Beside her, Leia felt Han stiffen. “What kind of transmitter?” he demanded.
“This kind, probably,” Luke said. Standing up, he pulled a flattened cylinder from his tunic and stepped over to Lando. “I thought you might be able to identify it for me.”
Lando took the cylinder, hefted it. “Interesting,” he commented, peering closely at the alien script on its surface. “I haven’t seen one of these in years. Not this style, anyway. Where’d you get it?”
“It was buried in mud in the middle of a swamp. Artoo was able to pick it up from pretty far away, but he couldn’t tell me what it was.”
“That’s our transmitter, all right.” Lando nodded. “Amazing that it’s still running.”
“What exactly is it transmitting?” Han asked, eyeing the device as if it were a dangerous snake.
“Just a carrier signal,” Lando assured him. “And the range is small—well under a planetary radius. Nobody used it to follow Luke here, if that’s what you were wondering.”
“Do you know what it is?” Luke asked.
“Sure,” Lando said, handing it back. “It’s an old beckon call.1 Pre–Clone Wars vintage, from the looks of it.”
“A beckon call?” Luke frowned, cupping it in his hand. “You mean like a ship’s remote?”
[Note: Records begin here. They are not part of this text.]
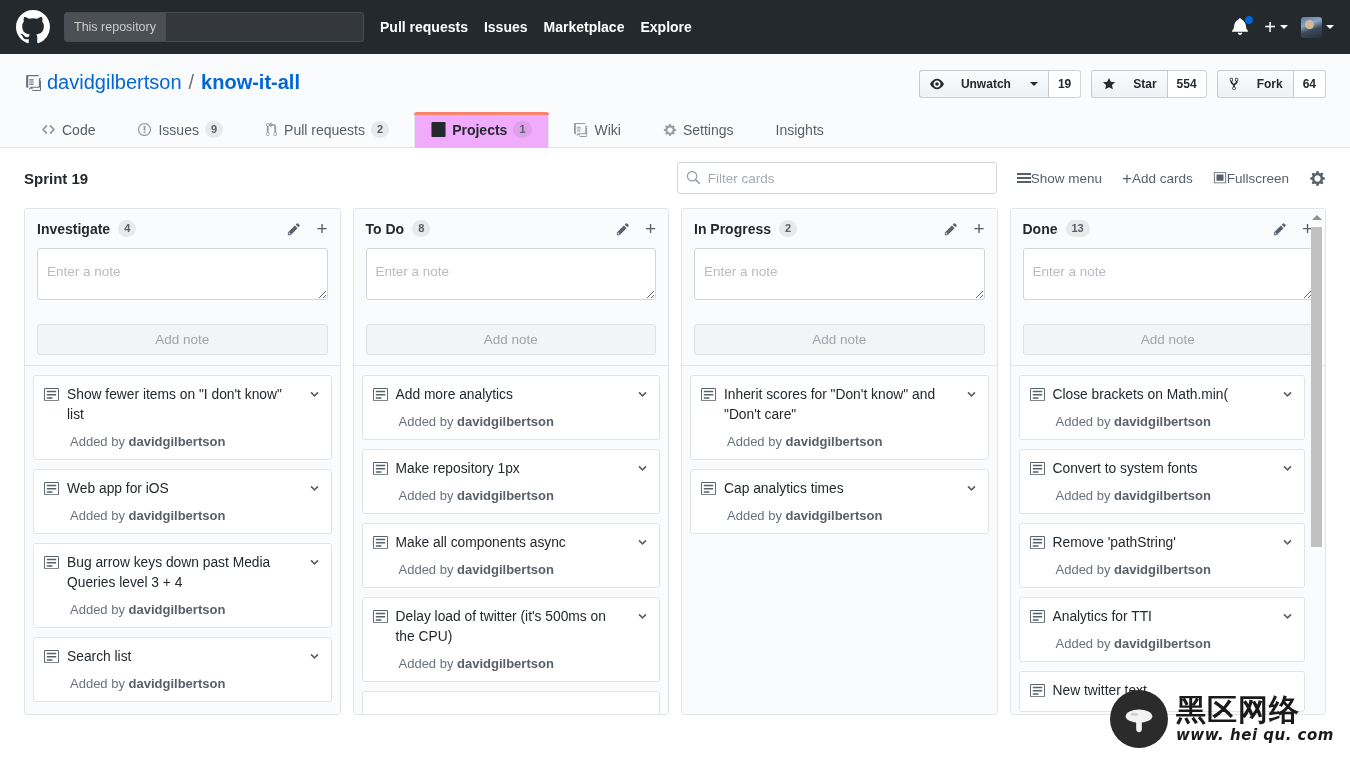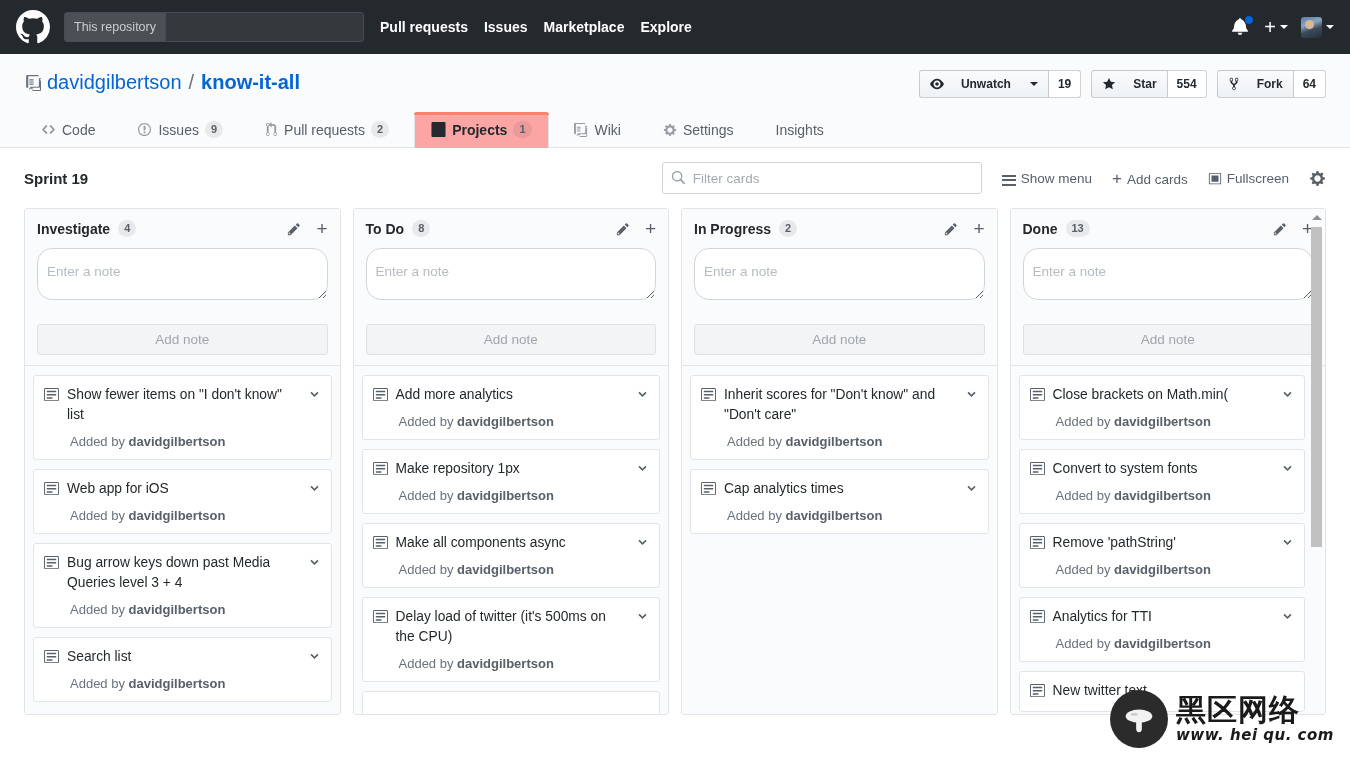"Projects" .repo-tab.selected { background: #fca5a5 -> #f0abfc }
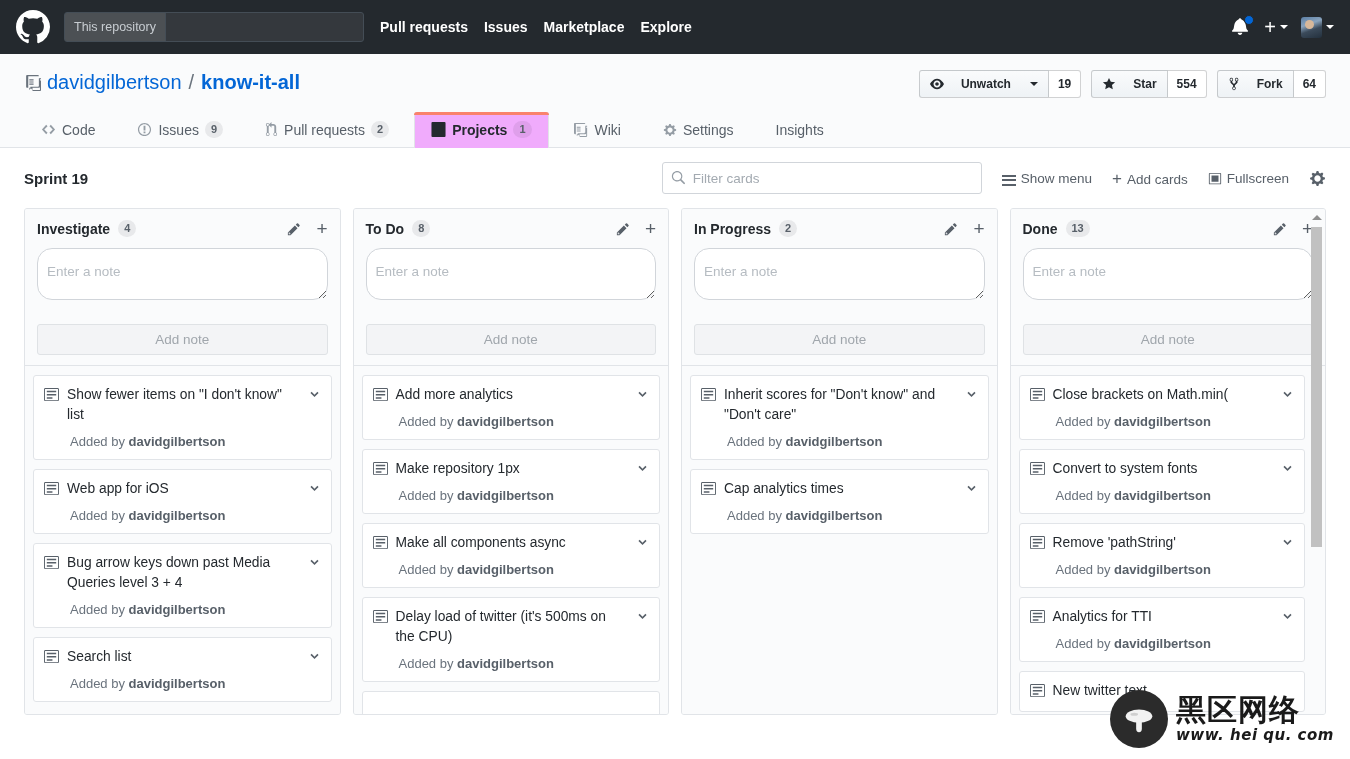"Show menu" .tool-link { align-items: flex-end -> center; gap: 5px -> none }
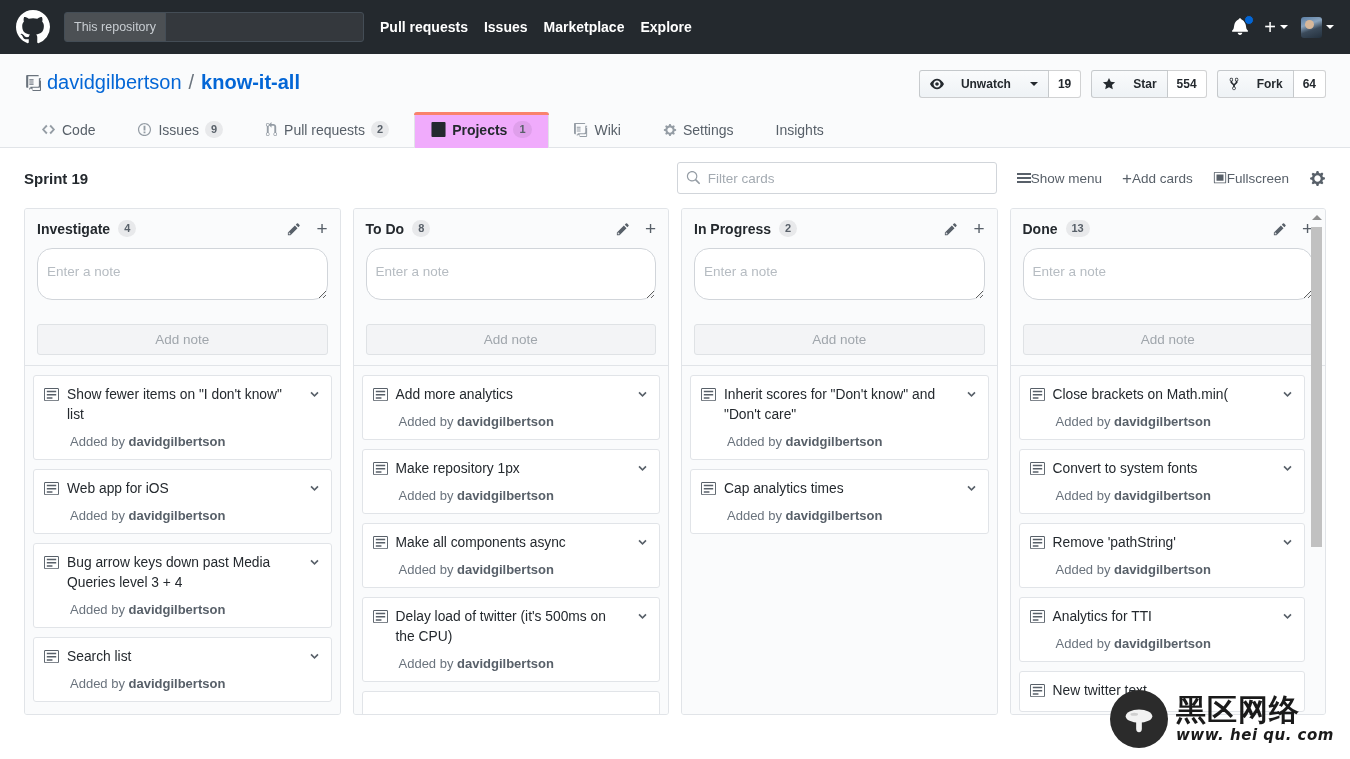"Enter a note" .note-input { border-radius: 15px -> 3px }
“Right.” Lando nodded. “Only a lot more sophisticated. If you had a ship with a full-rig slave system you could tap in a single command on the call and the ship would come straight to you, automatically maneuvering around any obstacles along the way. Some of them would even fight their way through opposing ships, if necessary, with a reasonable degree of skill.” He shook his head in memory. “Which could be extremely useful at times.”
Han snorted under his breath. “Tell that to the Katana fleet.”2
“Well, of course you have to build in some safeguards,” Lando countered. “But to simply decentralize important ship’s functions into dozens or hundreds of droids just creates its own set of problems. The limited jump-slave circuits we use here between transports and shieldships are certainly safe enough.”